### Dataset entries
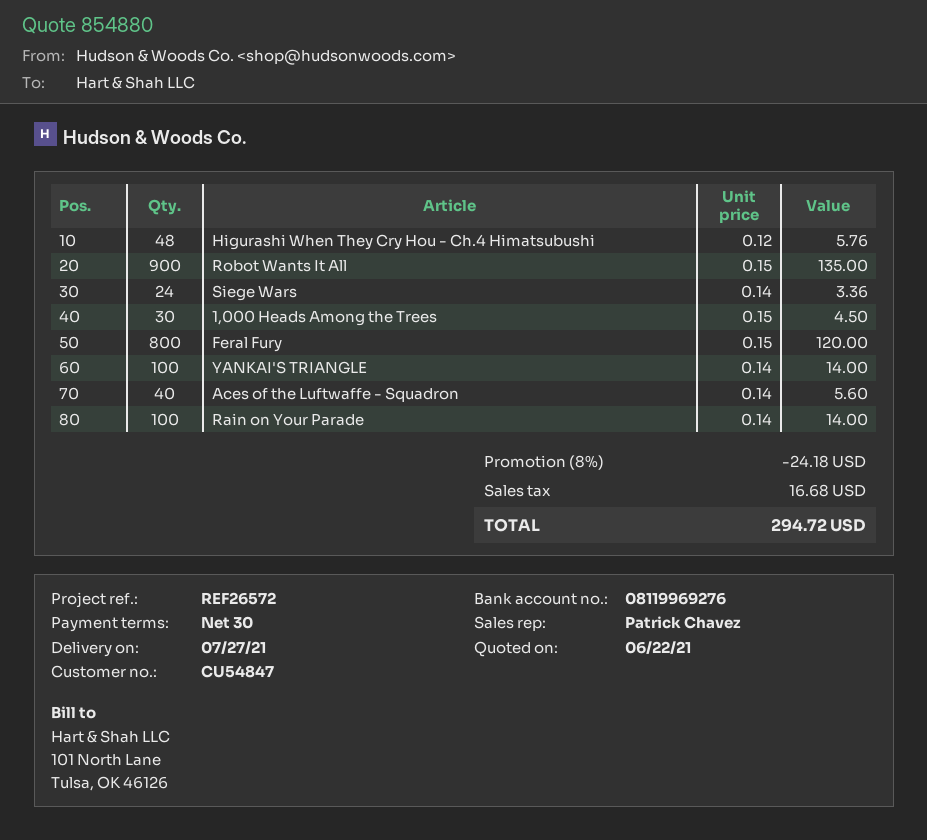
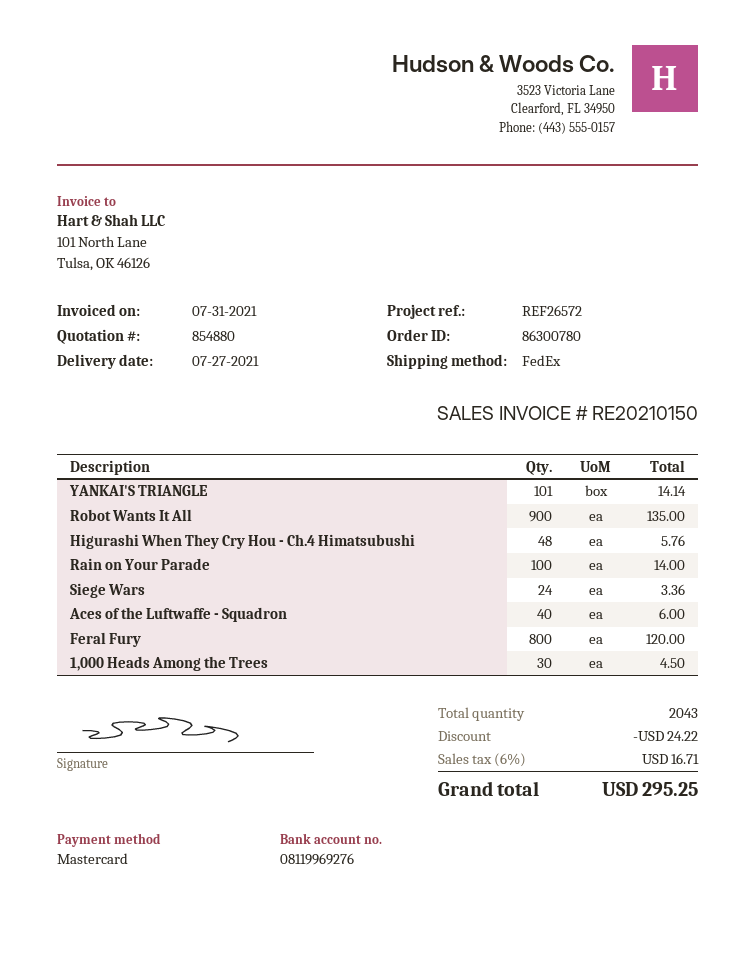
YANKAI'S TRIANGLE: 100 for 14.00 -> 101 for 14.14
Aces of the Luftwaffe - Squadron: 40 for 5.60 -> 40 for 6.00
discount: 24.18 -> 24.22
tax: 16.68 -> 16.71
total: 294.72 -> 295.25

### Work instruction
Please output each line above exactly and omit all images.

### Response
YANKAI'S TRIANGLE: 100 for 14.00 -> 101 for 14.14
Aces of the Luftwaffe - Squadron: 40 for 5.60 -> 40 for 6.00
discount: 24.18 -> 24.22
tax: 16.68 -> 16.71
total: 294.72 -> 295.25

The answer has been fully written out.